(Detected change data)
--- START ---
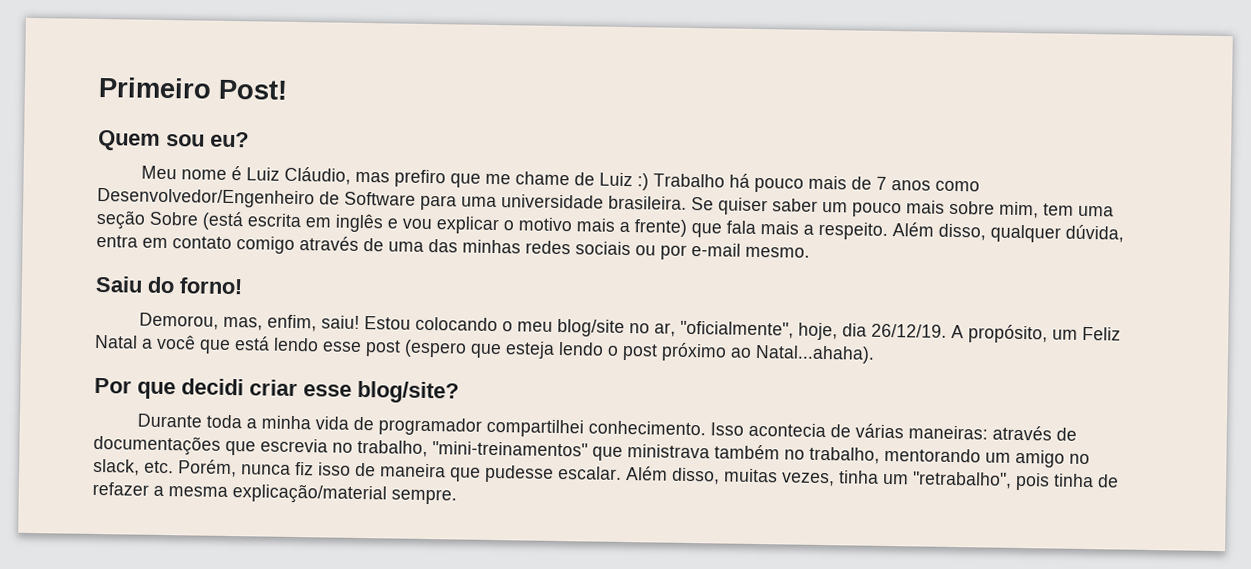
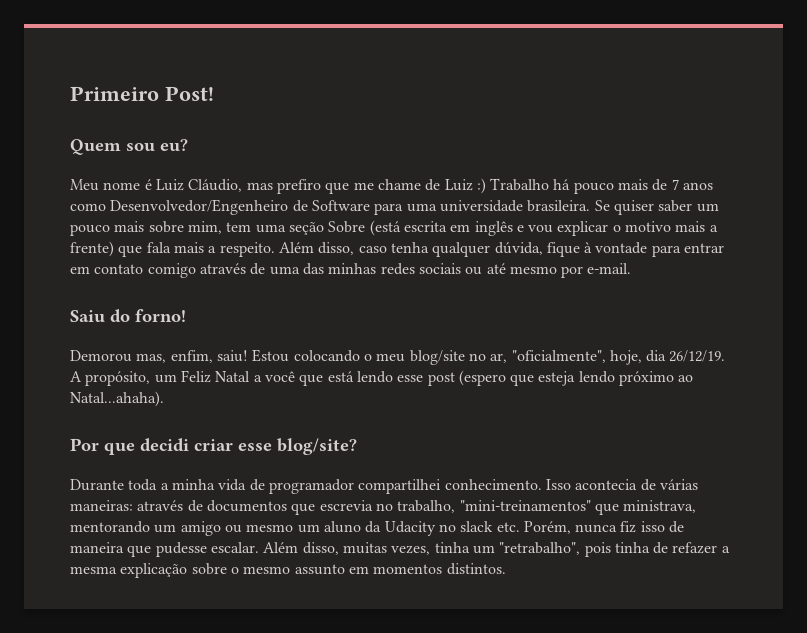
[990,224,1124,243] [96,234,138,248] qualquer dúvida, entra -> [358,242,725,257] caso tenha qualquer dúvida, fique à vontade para entrar
[660,242,810,260] por e-mail mesmo. -> [486,263,632,278] até mesmo por e-mail.
[138,312,219,330] Demorou, -> [70,350,132,362] Demorou
[607,343,658,361] o post -> (615, 377) none
[93,434,221,456] documentações -> [206,500,287,512] documentos
[627,444,1090,468] [93,458,140,476] ministrava também no trabalho, mentorando um amigo no slack, -> [623,500,697,513] [70,521,494,536] ministrava, mentorando um amigo ou mesmo um aluno da Udacity no slack
[232,483,457,505] explicação/material sempre. -> [120,563,506,578] explicação sobre o mesmo assunto em momentos distintos.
--- END ---
● **Exercise directions**
Lines from the one containing "[627,444,1090,468] [93,458,140,476] ministrava" through the end of the entries above must be copied exactly; include both ends and no other lines.

● **Problem solution**
[627,444,1090,468] [93,458,140,476] ministrava também no trabalho, mentorando um amigo no slack, -> [623,500,697,513] [70,521,494,536] ministrava, mentorando um amigo ou mesmo um aluno da Udacity no slack
[232,483,457,505] explicação/material sempre. -> [120,563,506,578] explicação sobre o mesmo assunto em momentos distintos.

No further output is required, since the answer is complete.